Now, the way in which this truth is brought out in this chapter is very interesting. I do not say that the truth which the Lord brings out is that which, most of all, attracts the heart, or wins the affections, but what He unfolds here is of primary importance for our souls. If therefore we have not understood, if we have not comprehended, experienced, or gone through what the Lord describes in this chapter, we may take it as an absolute certainty that we have not taken one solitary step Godward, Christward, or Heavenward. Well, you say, that is a very sweeping assertion. If it suffice to sweep away what is hollow, unreal, or false in any soul here, I shall thank God, and so will that soul likewise. "Ye must be born again," is written over the gateway of God's kingdom - an absolute rule, with no exception.
The Lord had gone up to Jerusalem at the Passover. When there, many had believed in Him — apparently. "Many believed in his name, when they saw the miracles which he did." Then we read, "But Jesus did not commit himself unto them." Why? "Because he knew all men." He did not trust them. He "needed not that any should testify of man; for he knew what was in man." Man, in the springs of his moral being, disliked and distrusted God. This, you will find in the third chapter, He reminds Nicodemus of, as He says, "We speak that we do know, and testify that we have seen; and ye receive not our witness." Man will not have the witness of the Son of God. Concerning those who professed to believe in Him, how solemn is the record, "Jesus did not commit himself unto them." The truth found in the end of the second chapter of John is this, Jesus says to man, I cannot trust you. In the third chapter all is reversed, and there He says, If you are going to be blessed, you must trust Me.

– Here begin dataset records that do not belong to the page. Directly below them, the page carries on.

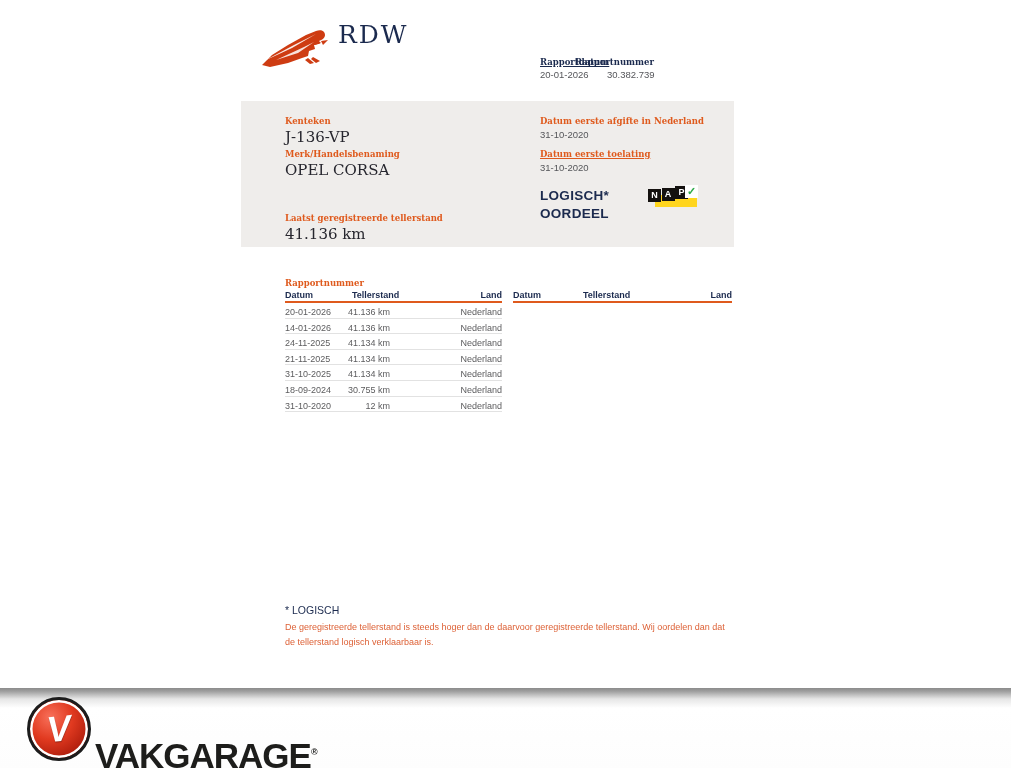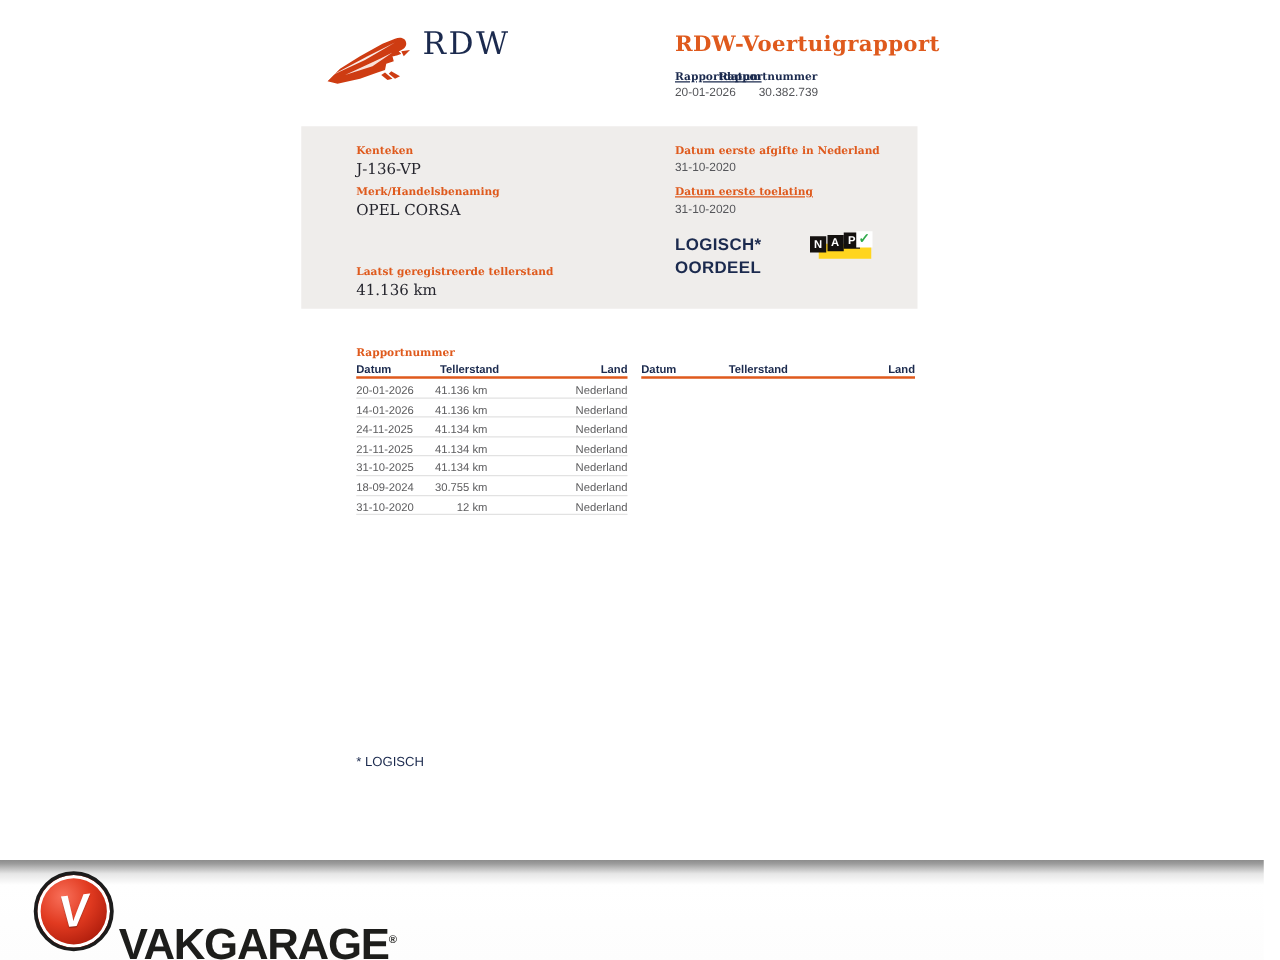--- a/index.html
+++ b/index.html
@@ -11,21 +11,21 @@
   .rdw-brand-text{left:338px;top:20px;font-family:"DejaVu Serif",serif;font-size:25px;
                   color:var(--navy);letter-spacing:2px;}
   .report-title{left:540px;top:26px;font-family:"DejaVu Serif",serif;font-weight:bold;
                 font-size:17px;color:var(--orange);letter-spacing:0.3px;}
   .meta-label{font-family:"DejaVu Serif",serif;font-weight:bold;font-size:8.5px;color:var(--navy);}
   .meta-value{font-size:9.5px;color:#55565a;}
 
   
   .vehicle-box{left:241px;top:101px;width:482px;height:146px;background:#efedeb;padding-left:11px;}
   .o-label{font-family:"DejaVu Serif",serif;font-weight:bold;font-size:8.5px;color:var(--orange);}
-  .serif-value{font-family:"DejaVu Serif",serif;font-size:12px;color:#26262e;}
+  .serif-value{font-family:"DejaVu Serif",serif;font-size:15px;color:#26262e;}
   .grey-value{font-size:9.5px;color:#55565a;}
   .oordeel{font-weight:bold;font-size:13.5px;color:var(--navy);letter-spacing:0.3px;line-height:18px;}
 
   
   .nap{left:407px;top:84px;width:50px;height:25px;}
   .nap-yellow{position:absolute;left:7px;top:10px;width:42px;height:12px;background:#ffd51e;}
   .nap-tile{position:absolute;width:13px;height:13px;background:#14110f;color:#fff;
             font-weight:bold;font-size:9px;line-height:13px;text-align:center;}
   .nap-check{position:absolute;width:13px;height:13px;background:#fff;color:#2faa4a;
              font-weight:bold;font-size:11px;line-height:13px;text-align:center;}
@@ -79,21 +79,20 @@
       <path d="M4 38 L14 28 L30 18 L48 8 L58 4 C63 2 67 4 67 8 C67 11 64 13 61 14 L63 16 C63 16 59 18 56 18 L57 22 L51 24 L50 29 L44 31 L30 36 L12 40 Z" fill="#ce3c12"></path>
       <path d="M6 34 L36 18 L58 7 L34 21 Z" fill="#ffffff" opacity="0.9"></path>
       <path d="M18 33 L46 20 L56 15 L40 26 Z" fill="#ffffff" opacity="0.85"></path>
       <path d="M63 14 L70 13 L65 18 Z" fill="#ce3c12"></path>
       <path d="M50 31 L56 36 L52 37 L47 33 Z" fill="#ce3c12"></path>
       <path d="M55 30 L62 34 L58 36 L53 32 Z" fill="#ce3c12"></path>
     </svg>
   </div>
   <div class="abs rdw-brand-text">RDW</div>
 
-  <div class="abs report-title">RDW-Voertuigrapport</div>
   <div class="abs meta-label" style="left:540px;top:57px;text-decoration:underline;">Rapportdatum</div>
   <div class="abs meta-value" style="left:540px;top:69px;">20-01-2026</div>
   <div class="abs meta-label" style="left:575px;top:57px;">Rapportnummer</div>
   <div class="abs meta-value" style="left:607px;top:69px;">30.382.739</div>
 
   <div class="abs vehicle-box">
     <div class="abs o-label" style="left:44px;top:15px;">Kenteken</div>
     <div class="abs serif-value" style="left:44px;top:27px;">J-136-VP</div>
     <div class="abs o-label" style="left:44px;top:48px;">Merk/Handelsbenaming</div>
     <div class="abs serif-value" style="left:44px;top:60px;">OPEL CORSA</div>
@@ -168,20 +167,21 @@
 
   <div class="abs ttable tright">
     <div class="thead">
       <span class="th-datum">Datum</span>
       <span class="th-teller">Tellerstand</span>
       <span class="th-land">Land</span>
     </div>
   </div>
 
   <div class="abs footnote-title">* LOGISCH</div>
+  <div class="abs footnote-text">De geregistreerde tellerstand is steeds hoger dan de daarvoor geregistreerde tellerstand. Wij oordelen dan dat de tellerstand logisch verklaarbaar is.</div>
 
   <div class="abs footer">
     <div class="vak-circle">
       <div class="vak-v">V</div>
     </div>
     <div class="vak-text">
       <span>VAKGARAGE</span><span class="vak-reg">®</span>
     </div>
   </div>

That is an immense difference. Why did He not trust man? Because there was nothing in man to suit God. It is a humbling truth which we must all learn. There is nothing in man, as man, that will suit God, gratify His heart, or answer either to His claims, or His nature. "That which is born of the flesh is flesh" — it is not spirit. I know men do not like this doctrine, but, beloved friends, let me appeal to you. If you have never yet known, or passed through what the third of John teaches, bow now to the testimony of Scripture, bow to the solemn word of the Lord Jesus, and do not reject what He there so emphatically presses.

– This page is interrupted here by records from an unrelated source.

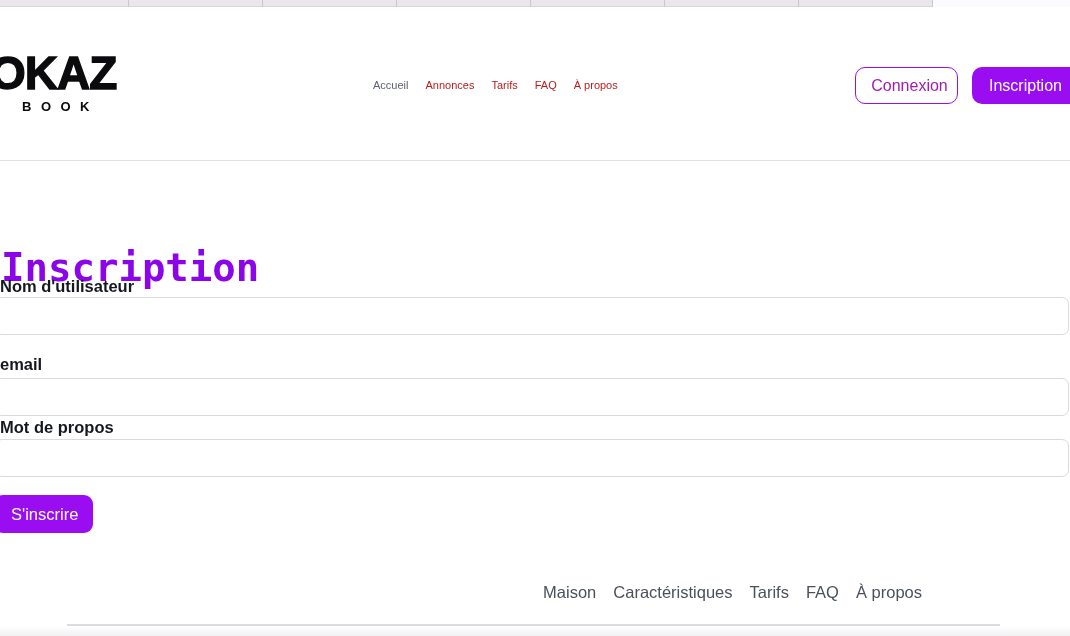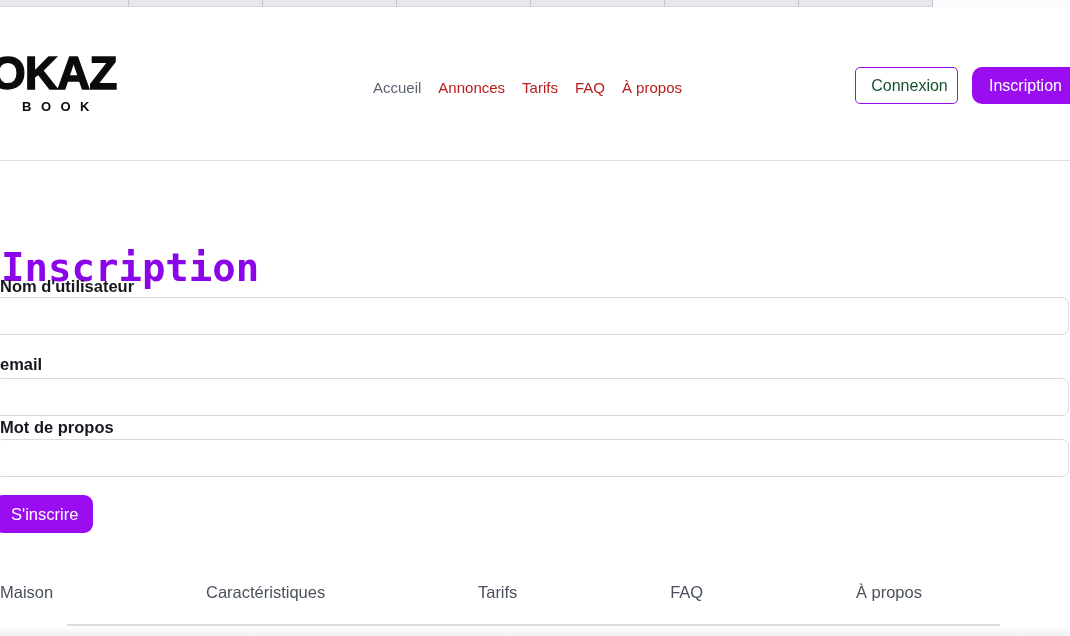--- a/index.html
+++ b/index.html
@@ -11,42 +11,42 @@
   }
   
   .tabstrip{position:absolute;left:0;top:0;width:1070px;height:7px;background:#e9e7ec;border-bottom:1px solid #d9d7dc;}
   .tab-div{position:absolute;top:0;width:1px;height:7px;background:#c9c7ce;}
   .tab-active{position:absolute;left:933px;top:0;width:137px;height:7px;background:#fbfafc;}
   
   .header-rule{position:absolute;top:160px;left:0;width:1070px;height:1px;background:#dde1e7;}
   .logo{position:absolute;left:-10px;top:50px;color:#0b0b0d;}
   .logo-main{font-size:46px;font-weight:800;letter-spacing:-1px;line-height:1;-webkit-text-stroke:1.3px #0b0b0d;}
   .logo-sub{font-size:13px;font-weight:600;letter-spacing:9.5px;margin-top:3px;padding-left:32px;}
-  .nav{position:absolute;left:373px;top:79px;display:flex;gap:17px;font-size:15px;}
+  .nav{position:absolute;left:373px;top:79px;display:flex;gap:17px;font-size:11px;}
   .nav span{cursor:pointer;white-space:nowrap;}
   .nav .purple{color:#b91c1c;}
   .nav .muted{color:#5b6270;}
   .btn{font-family:"Liberation Sans",sans-serif;cursor:pointer;}
   .btn-connexion{position:absolute;left:855px;top:67px;width:103px;height:37px;
-    background:#ffffff;border:1.5px solid #990df0;border-radius:5px;color:#14532d;font-size:16px;padding-left:12px;}
+    background:#ffffff;border:1.5px solid #990df0;border-radius:10px;color:#a21caf;font-size:16px;padding-left:12px;}
   .btn-inscription{position:absolute;left:972px;top:67px;width:118px;height:37px;
     background:#990df0;border:none;border-radius:10px;color:#ffffff;font-size:16px;text-align:left;padding-left:17px;}
   
   .page-title{position:absolute;left:1px;top:219px;font-family:"DejaVu Sans Mono",monospace;
     font-weight:700;font-size:39px;color:#8c05e8;letter-spacing:0;}
   .field-label{position:absolute;left:0;font-size:16.5px;color:#15191f;font-weight:bold;}
   .field-input{position:absolute;left:-5px;width:1074px;height:38px;background:#ffffff;
     border:1px solid #d9d9de;border-radius:7px;padding:0 12px;font-size:16px;color:#15191f;outline:none;}
   .lbl-1{top:277px;}  .inp-1{top:297px;}
   .lbl-2{top:355px;}  .inp-2{top:378px;}
   .lbl-3{top:418px;}  .inp-3{top:439px;}
   .btn-submit{position:absolute;left:-6px;top:495px;width:99px;height:38px;background:#990df0;
     border:none;border-radius:9px;color:#ffffff;font-size:16.5px;padding-left:17px;text-align:left;}
   
-  .footer-nav{position:absolute;left:0;top:583px;width:922px;display:flex;justify-content:space-between;gap:17px;
+  .footer-nav{position:absolute;left:0;top:583px;width:922px;display:flex;justify-content:flex-end;gap:17px;
     font-size:16.5px;color:#4a515c;}
   .footer-nav span{cursor:pointer;white-space:nowrap;}
   .footer-rule{position:absolute;left:67px;top:624px;width:933px;height:2px;background:#dadddf;}
   .bottom-fade{position:absolute;left:0;bottom:0;width:1070px;height:10px;background:linear-gradient(#ffffff,#f1f1f3);}
 </style>
 </head>
 <body>
 
 <div class="stage">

But you may say, Did not these people believe in His name? They did, but when? When they saw the glory of His Person? They did not see it. When they saw what He was, and who He was? Alas! they were blind. When they saw His miracles? Yes, and then thought much better of themselves for their faith. If you put a man on the bench, and demonstrate certain things which his eyes can see, and concerning which he is to give judgment, he immediately feels he is of importance. He can draw conclusions from the things before him - perhaps honest and just conclusions — but that is not faith, it is reason. There are plenty of believers in the world today of the type spoken of in the second of John. Theirs, however, is not divinely produced faith. It is merely mental credence of a fact, or a thing concerning which they have had ocular demonstration, and which they cannot deny. Faith after a divine sort is clearly defined by the Baptist, as he says, "He that hath received his testimony hath set to his seal that God is true" (John 3:33). Faith, then, is the soul's reception of a divine testimony.

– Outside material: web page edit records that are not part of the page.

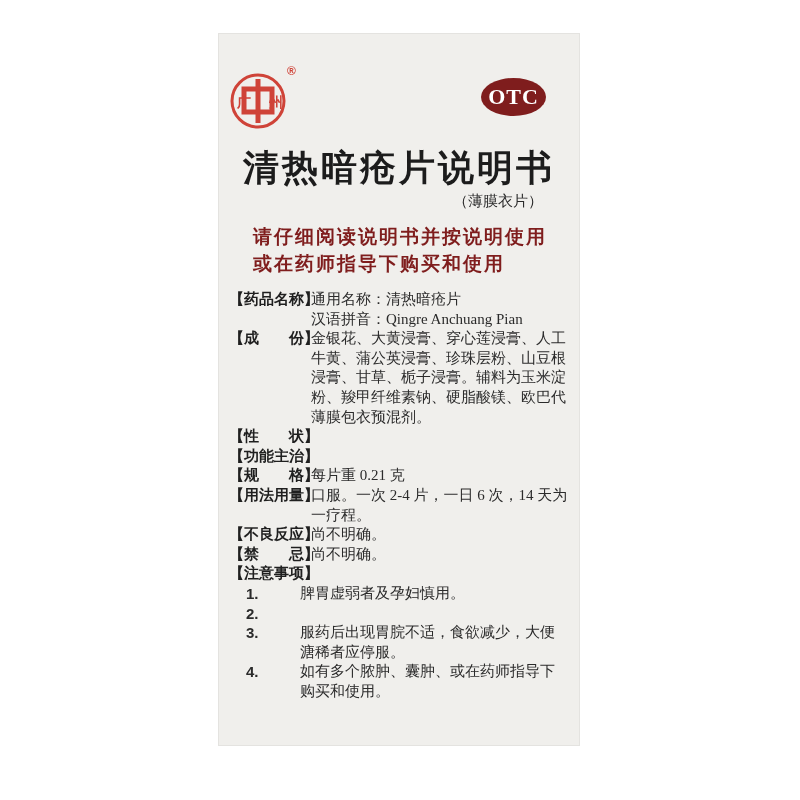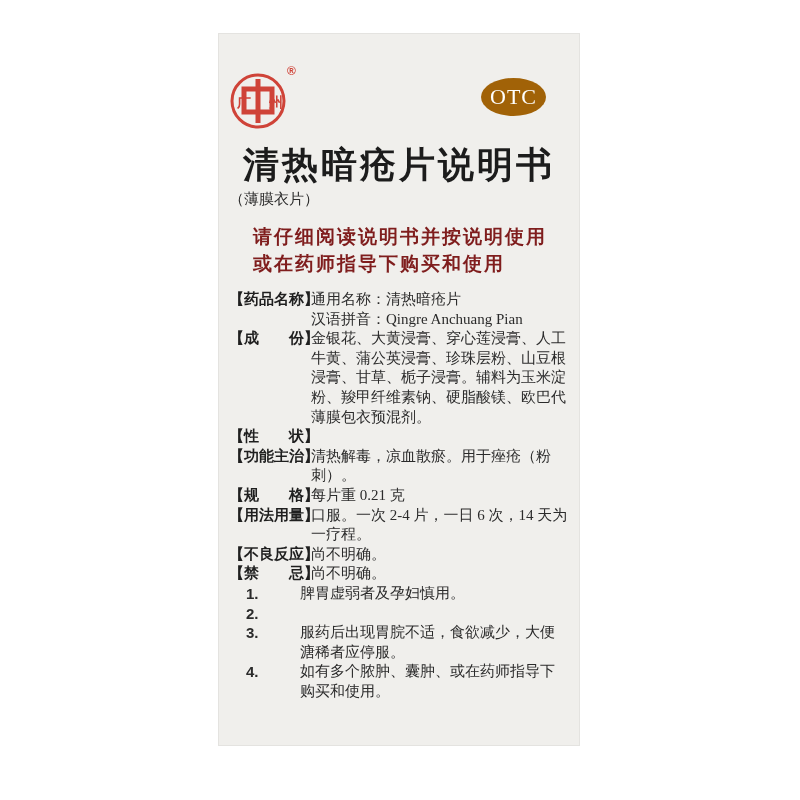--- a/index.html
+++ b/index.html
@@ -20,36 +20,36 @@
   .header-row{padding-top:36px;display:flex;justify-content:space-between;align-items:flex-start;}
   .brand{position:relative;width:78px;height:60px;}
   .brand svg{display:block;}
   .reg-mark{
     position:absolute;left:58px;top:-6px;
     color:#cf4338;font-size:12px;font-weight:bold;
   }
   .otc{
     margin-top:8px;margin-right:23px;
     width:65px;height:38px;border-radius:50%;
-    background:#a16207;
+    background:#7f1d1d;
     color:#ffffff;text-align:center;line-height:38px;
     font-family:"Liberation Serif","DejaVu Serif",serif;
-    font-size:22px;font-weight:normal;letter-spacing:1px;
+    font-size:22px;font-weight:bold;letter-spacing:1px;
   }
   
   .title{
     margin:19px 0 0 0;
     font-size:36px;line-height:38px;font-weight:900;
     letter-spacing:3px;text-align:center;color:#1c1c1c;
-    font-family:Liberation Mono, monospace;
+    font-family:Liberation Serif, serif;
   }
   .subtitle{
     margin-top:4px;line-height:20px;font-size:15px;
-    text-align:left;padding-right:26px;color:#2a2a2a;
-    font-family:Liberation Mono, monospace;
+    text-align:right;padding-right:26px;color:#2a2a2a;
+    font-family:Liberation Sans, sans-serif;
   }
   
   .notice{
     margin-top:12px;padding-left:24px;
     font-size:19px;line-height:27px;font-weight:bold;
     letter-spacing:2px;color:#7f1d1d;
   }
   
   .doc-body{
     margin-top:13px;
@@ -105,21 +105,20 @@
       <div class="lbl">【成　　份】</div>
       <div class="val">金银花、大黄浸膏、穿心莲浸膏、人工牛黄、蒲公英浸膏、珍珠层粉、山豆根浸膏、甘草、栀子浸膏。辅料为玉米淀粉、羧甲纤维素钠、硬脂酸镁、欧巴代薄膜包衣预混剂。</div>
     </div>
 
     <div class="row">
       <div class="lbl">【性　　状】</div>
     </div>
 
     <div class="row">
       <div class="lbl">【功能主治】</div>
-      <div class="val">清热解毒，凉血散瘀。用于痤疮（粉刺）。</div>
     </div>
 
     <div class="row">
       <div class="lbl">【规　　格】</div>
       <div class="val">每片重 0.21 克</div>
     </div>
 
     <div class="row">
       <div class="lbl">【用法用量】</div>
       <div class="val">口服。一次 2-4 片，一日 6 次，14 天为一疗程。</div>
@@ -128,20 +127,23 @@
     <div class="row">
       <div class="lbl">【不良反应】</div>
       <div class="val">尚不明确。</div>
     </div>
 
     <div class="row">
       <div class="lbl">【禁　　忌】</div>
       <div class="val">尚不明确。</div>
     </div>
 
+    <div class="row">
+      <div class="lbl">【注意事项】</div>
+    </div>
     <div class="plist">
       <div class="pitem">
         <span class="pnum">1.</span>
         <span class="ptext">脾胃虚弱者及孕妇慎用。</span>
       </div>
       <div class="pitem">
         <span class="pnum">2.</span>
       </div>
       <div class="pitem">
         <span class="pnum">3.</span>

When we come to chap. 3 we see that Nicodemus firmly believed in the miracles. He could not deny them — he could not gainsay them, and therefore he comes to Jesus with this confession, "Thou art a teacher come from God." He comes up like a scholar to be taught. But there was what distinguished him from those of John 2; there was a need in his soul. He came to Jesus by night. It was at the risk of losing his reputation, which he would minimise by coming at night. True, but he came to Jesus, and that ensured blessing. Why by night? He did not want anybody to know that he had come to Jesus. There are many persons today exactly like that. They would like to come to Jesus, and get their need met, but at the same time, they would not like all the world to know it. Nicodemus knew perfectly well that the world would be in opposition to him if he confessed Jesus to be what He was — the Christ. John the Baptist had plainly declared that Jesus was the Messiah. This news had gone forth throughout the land, and Nicodemus — ruler of the Jews, and man of importance though he was — knew full well that if he confessed Jesus to be the Messiah, he would have the whole nation against him. What matter? If all the world is against you, and you have the Lord Jesus, what matter? Suppose you have all the world with you and are without Him, you will sink to an eternal hell without Christ — you are opposed to the Son of God.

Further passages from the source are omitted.